Qu’entend-on par discrimination ?

La discrimination peut être définie comme un traitement défavorable fondé sur un critère illégitime, sinon illégal. Elle s’apprécie par comparaison avec le traitement que reçoit ou aurait reçu une personne n’ayant pas la caractéristique indiquée (sexe, origine ethnique ou raciale, nationalité, religion, orientation sexuelle, situation de handicap ou état de santé, etc.).

Il s’agit d’une pénalité attachée à des caractéristiques qui ne devraient pas intervenir dans l’accès à des positions ou des biens. La définition juridique française retient actuellement 20 critères de discrimination, le lieu de résidence ayant été ajouté en janvier 2014 par la loi sur la ville.

Qu’apporte l’approche de la démographie pour étudier la discrimination ?

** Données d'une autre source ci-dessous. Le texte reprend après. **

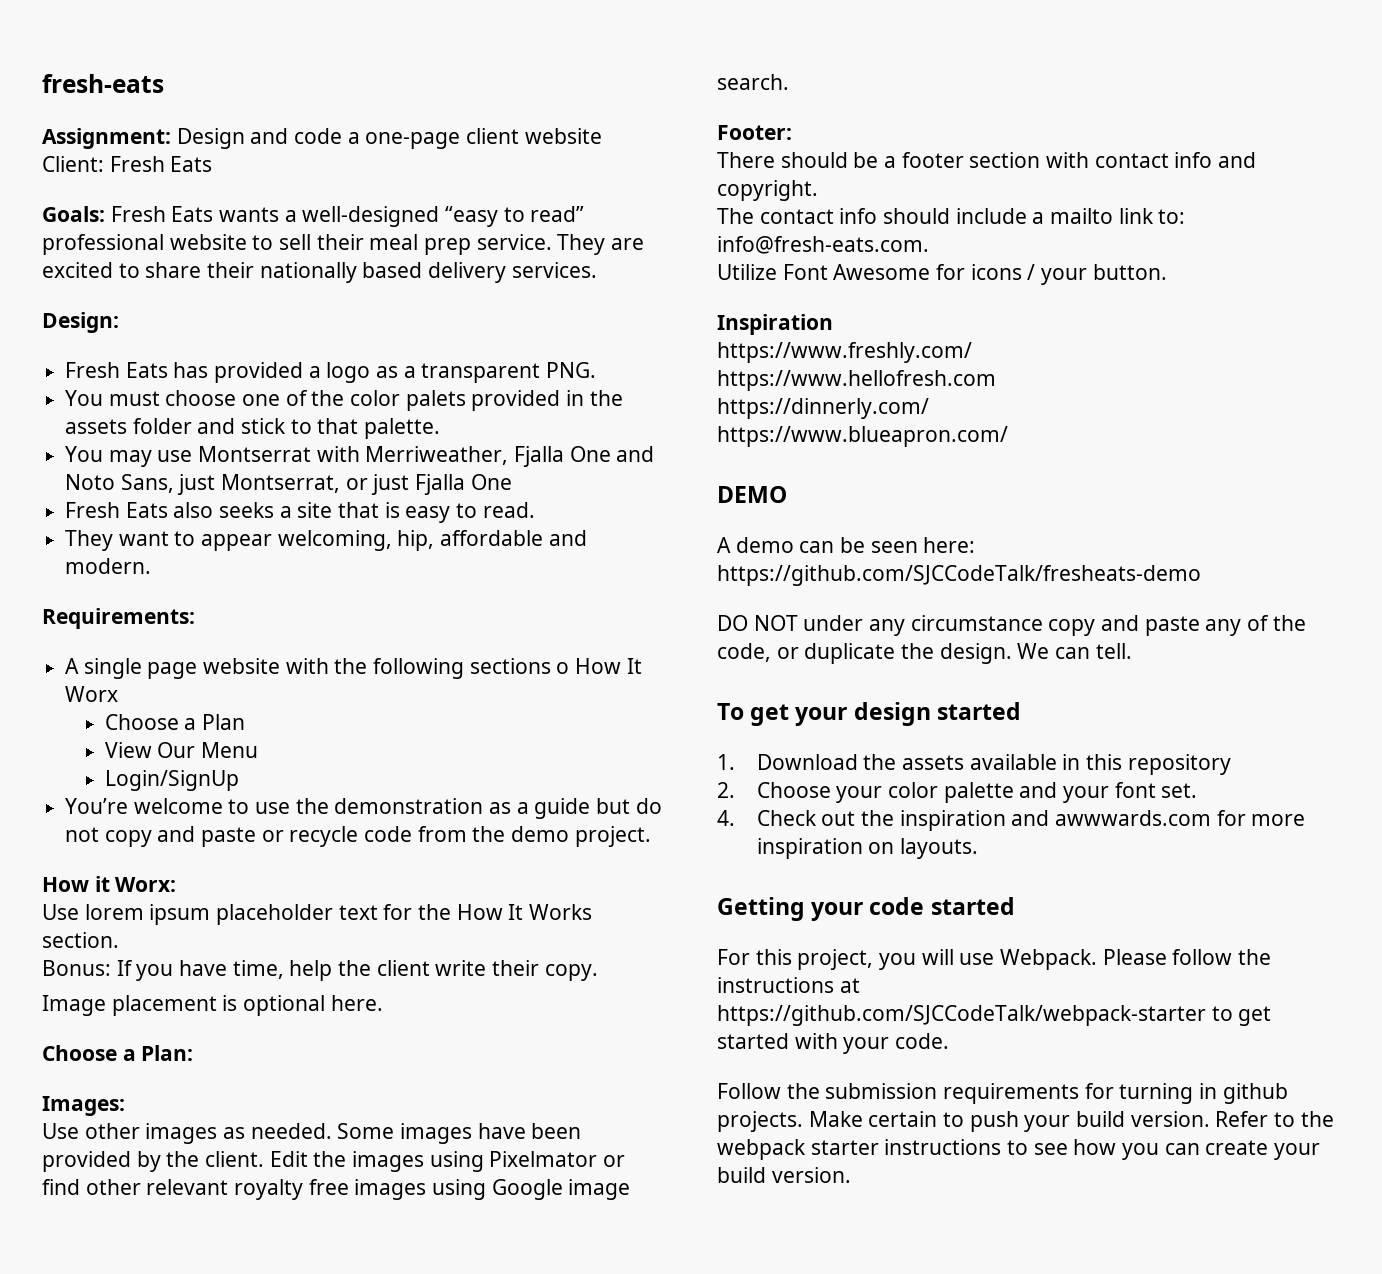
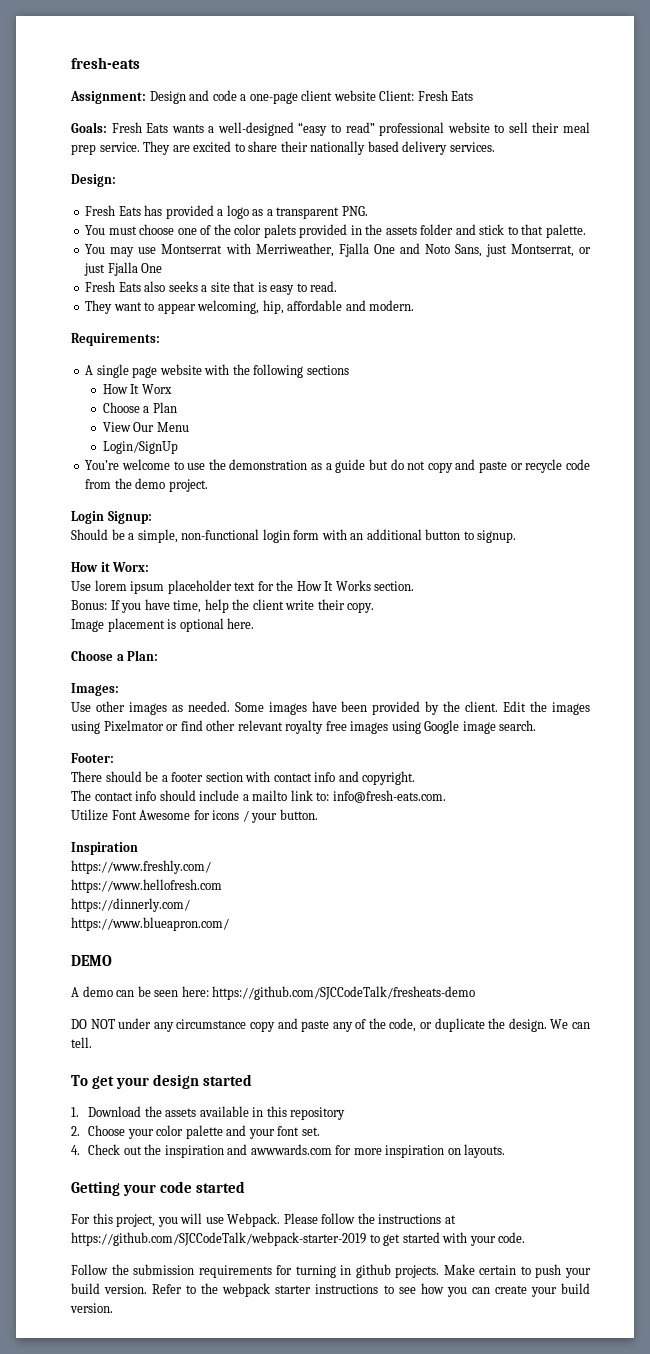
- A single page website with the following sections o How It Worx
+ A single page website with the following sections
+ How It Worx
+ Login Signup:
+ Should be a simple, non-functional login form with an additional button to signup.
- Please follow the instructions at https://github.com/SJCCodeTalk/webpack-starter to get started with your code.
+ Please follow the instructions at https://github.com/SJCCodeTalk/webpack-starter-2019 to get started with your code.

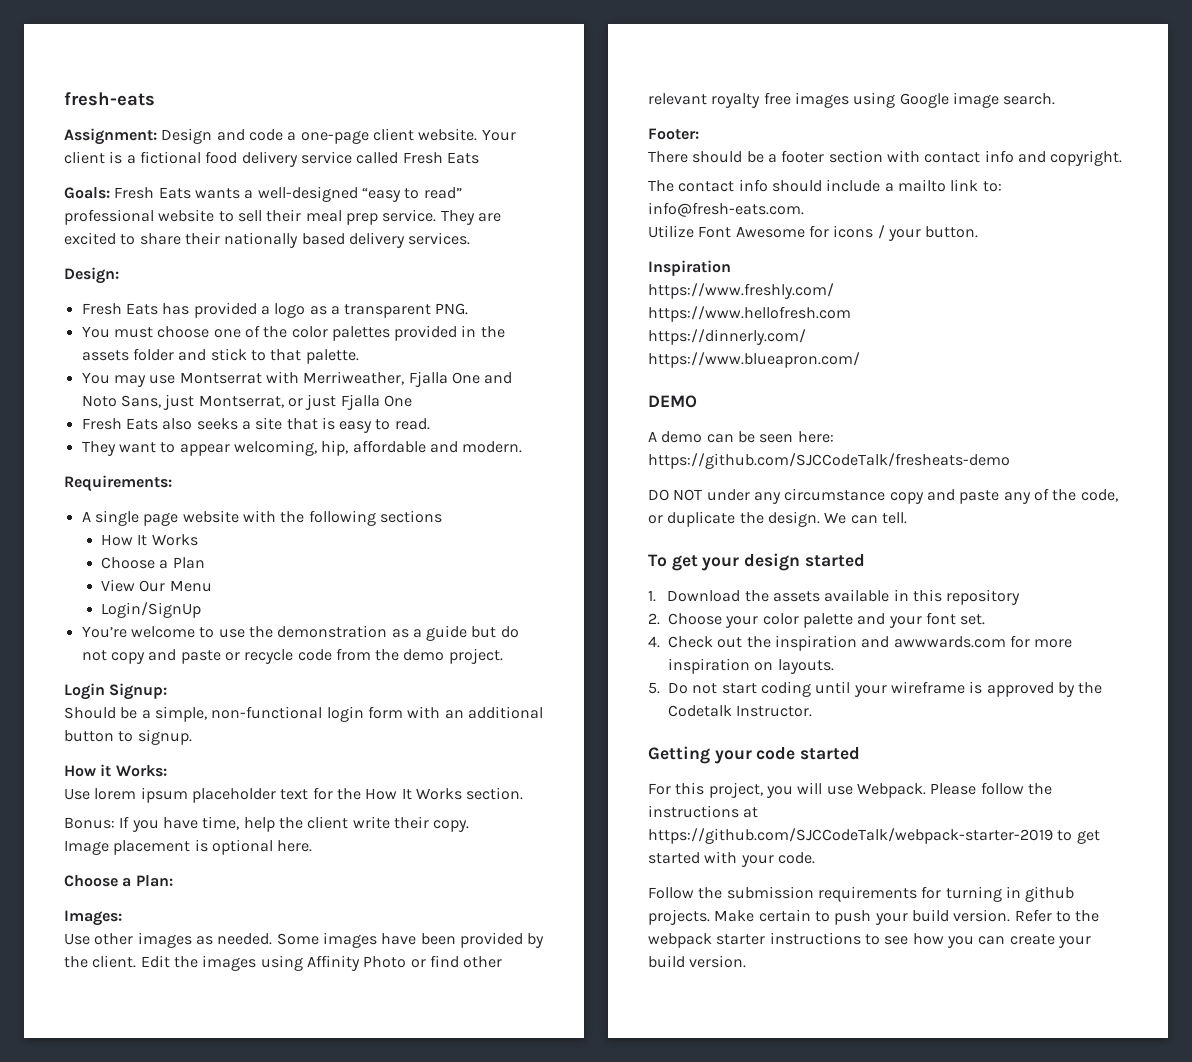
- Assignment: Design and code a one-page client website Client: Fresh Eats
+ Assignment: Design and code a one-page client website. Your client is a fictional food delivery service called Fresh Eats
- You must choose one of the color palets provided in the assets folder and stick to that palette.
+ You must choose one of the color palettes provided in the assets folder and stick to that palette.
  A single page website with the following sections
- How It Worx
+ How It Works
- How it Worx:
+ How it Works:
- Edit the images using Pixelmator or find other relevant royalty free images using Google image search.
+ Edit the images using Affinity Photo or find other relevant royalty free images using Google image search.
+ 5. Do not start coding until your wireframe is approved by the Codetalk Instructor.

L’approche sociologique des discriminations adopte une lecture plus analytique du phénomène, prenant en compte sa dimension systémique. L’analyse détaillée des situations, des procédures, des interactions entre les acteurs permet de déconstruire les mécanismes discriminatoires et d’en comprendre les logiques et configurations. Pour cela, des observations in situ et des entretiens avec les différents acteurs sont adaptés. Mais beaucoup de discriminations échappent à l’observation et se constatent dans leurs conséquences, par les inégalités d’accès à l’emploi, au logement, à l’éducation ou par les écarts dans les positions obtenues, par exemple en termes de ségrégation professionnelle dans certains emplois ou de ségrégation résidentielle dans des types spécifiques de quartiers. Dans ces cas-là, les approches quantitatives sont nécessaires pour mesurer les écarts et tenter d’attribuer ce qui relève spécifiquement de la caractéristique portant préjudice (sexe, origine, etc.). La démographie apporte dans ce cadre des outils tout à fait adaptés, tout comme l’économétrie et l’économie expérimentale (mobilisée dans les testings notamment). La démographie se montre également particulièrement pertinente dans la prise en compte des dynamiques temporelles et spatiales qui forment le contexte des discriminations. Il existe différentes façon d’enquêter sur les discriminations, soit en recueillant directement l’expérience des personnes potentiellement discriminées, soit en reproduisant les situations de discrimination dans des dispositifs expérimentaux.

Pouvez-vous nous présenter quelques résultats de l’enquête TeO?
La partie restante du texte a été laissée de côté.